Even with salaries ranging from $100,000 to $500,000, depending on the specialty, Rembis said that housing has been the biggest obstacle deterring people from moving or temporarily living on Maui.

“I have surgeons that I’m trying to recruit to this island to provide care for us and I have two of them that can’t come because they can’t find a three- or four-bedroom house for their families that is under $1.5 million or $2 million,” he said. “My number one concern is that housing will impact our ability to recruit medical professionals to take care of us on Maui.”

Administrator Cliff Alakai of Maui Medical Group said that “we share similar concerns,” noting the need for more psychologists, oncologists and physiatrists, for example.

He pointed to the obstacles created by the “outrageous” number of loans and student debt typically associated with medical school.

“It’s hard to find doctors nationwide. … We don’t get a lot of resumes,” Alakai said. “From our perspective, it just looks like not a lot of people are graduating from medical school.”

Fortunately, the cost to attend the University of Hawaii Maui College’s competitive nursing program is on average much lower than others, said Anne Scharnhorst, nursing professor and Allied Health Department chairperson.

However, it’s been challenging for the school in recent years to produce 40 registered nurses annually because UH-MC doesn’t have enough faculty to teach, Scharnhorst said.

Another obstacle that could be hurting the island’s ability to recruit medical staff is the price of doing business and providing services on Maui, such as costs associated with using land, infrastructure or supplies, which means workers’ compensation is generally lower than the rest of the nation, Alakai said.

“We are fortunate to have good physicians on Maui, but we need more,” he added. “If we lose one or two in a specialty, we’re really in a bad way.”

To keep up with demands, Maui Memorial Medical Center five years ago started to hire every student graduating from the UH-Maui nursing program and has offered various jobs to the past three graduating classes, which has “made a huge difference,” but still isn’t enough, Rembis said.

Maui Health has also created its own training and certification program for nurse assistants in various specialties.
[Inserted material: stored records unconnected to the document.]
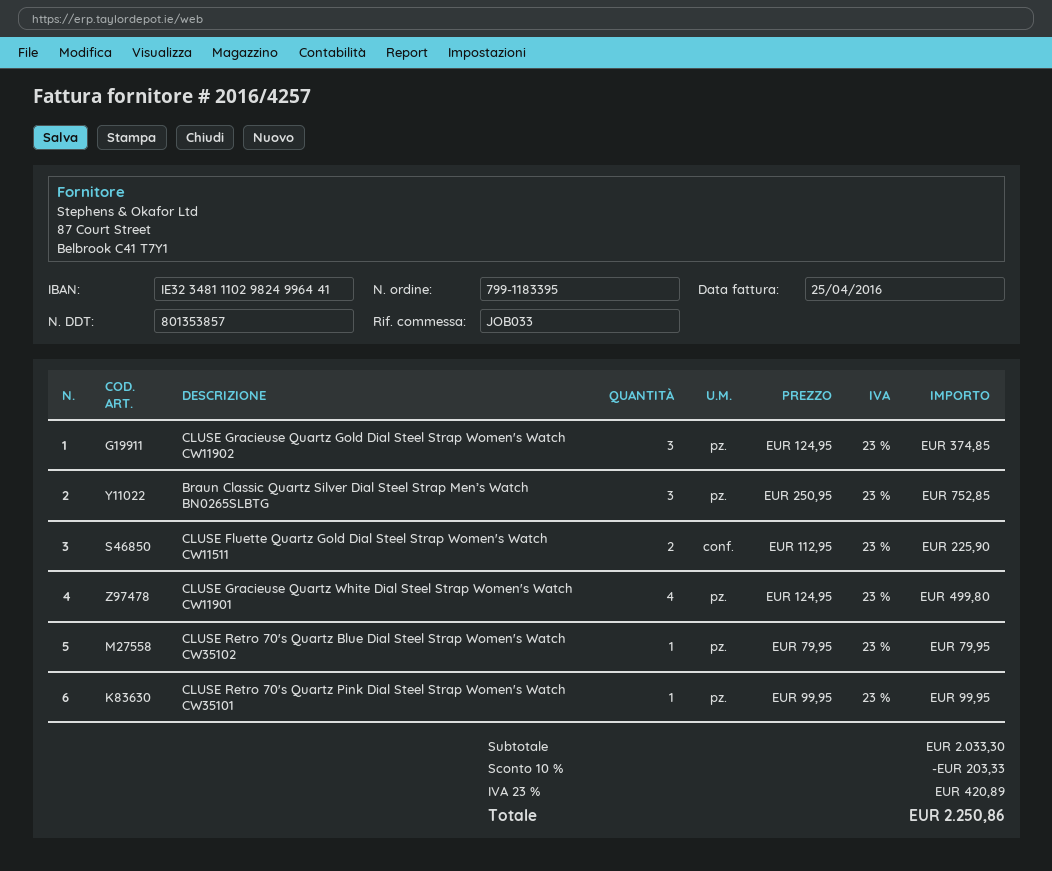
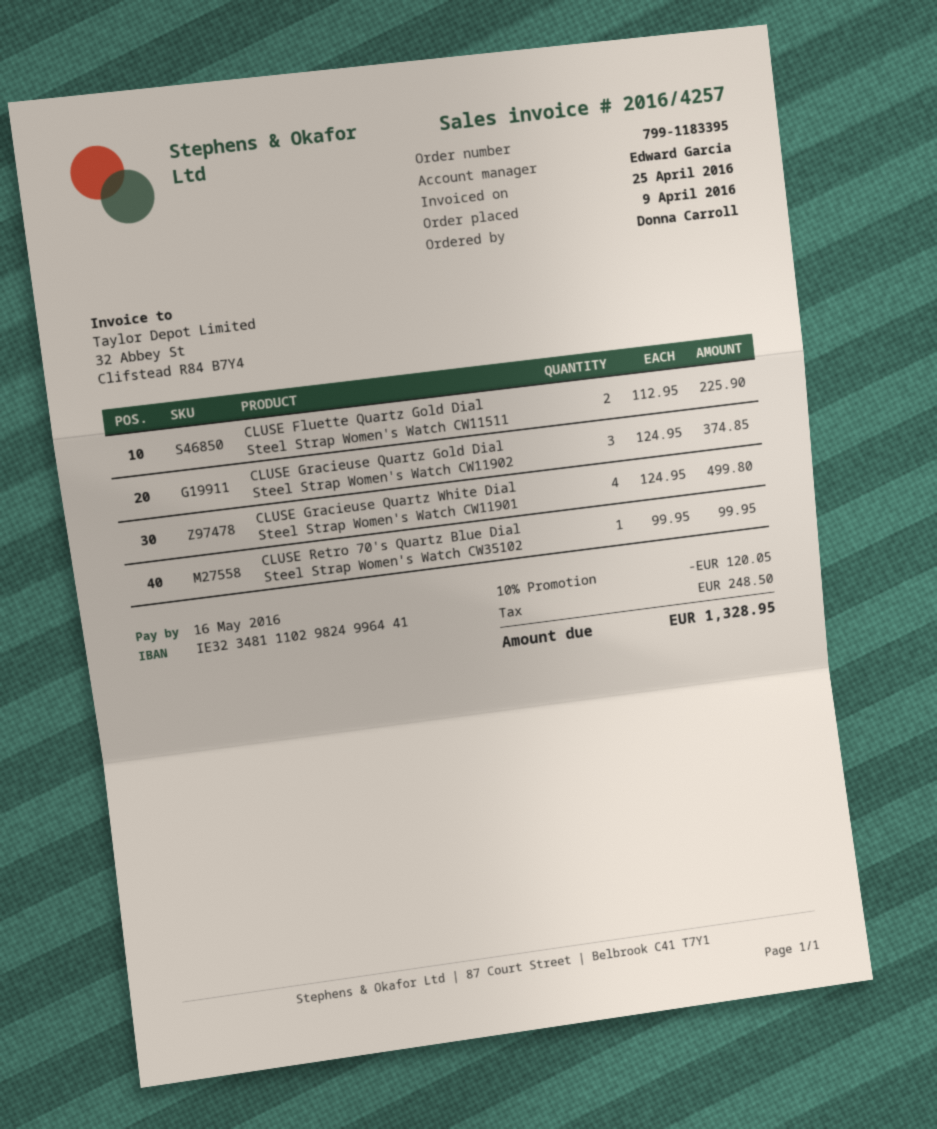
Braun Classic Quartz Silver Dial Steel Strap Men’s Watch BN0265SLBTG: 3 x 250.95 = 752.85 -> none
CLUSE Retro 70's Quartz Blue Dial Steel Strap Women's Watch CW35102: 1 x 79.95 = 79.95 -> 1 x 99.95 = 99.95
CLUSE Retro 70's Quartz Pink Dial Steel Strap Women's Watch CW35101: 1 x 99.95 = 99.95 -> none
discount: 10% = 203.33 -> 10% = 120.05
tax: 420.89 -> 248.50
total: 2250.86 -> 1328.95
“When we can’t find the skills we need, we’re trying to develop our own skill labs and teach and train our own staff and we still don’t have enough,” Rembis said. “We think we can get there if we continue to train staff and encourage people to come into the profession, but you won’t believe what the biggest challenge I’m having to get health care professionals to come to Maui and work, and that’s housing.”

The best case scenario would be to create a situation where residents earning an education outside the state could return to Maui to work, Alakai said, which could mean offering county debt assistance programs or offering affordable housing options for those practicing medicine.

Scharnhorst said that UH-MC is working to expand its educational programs to help boost preparedness in nursing students in specific fields before being hired at Maui Memorial and are looking to revisit opportunities for primary care providers to complete their residency on Maui.

UH-MC has also worked with the state Department of Education for the past three years to conduct outreach at local high schools to expose youth to health care careers early on — a nurse aide class is being hosted this month at Lahainaluna High School, Scharnhorst said.

“Our biggest goal is to take Maui County citizens and put them into jobs that they can have a sustainable wage in,” she said.

Rembis also said that Maui Health is working with the Mayor’s Office and collaborating with others to find solutions.

Council members during the committee meeting last week mulled ways to support Maui’s medical field, like creating possible housing options for medical staff, and plan to have ongoing discussions to come up with other solutions.

Committee Chairperson Tasha Kama said that the meeting brought up “really stark realizations with where we’re going in our medical industry.”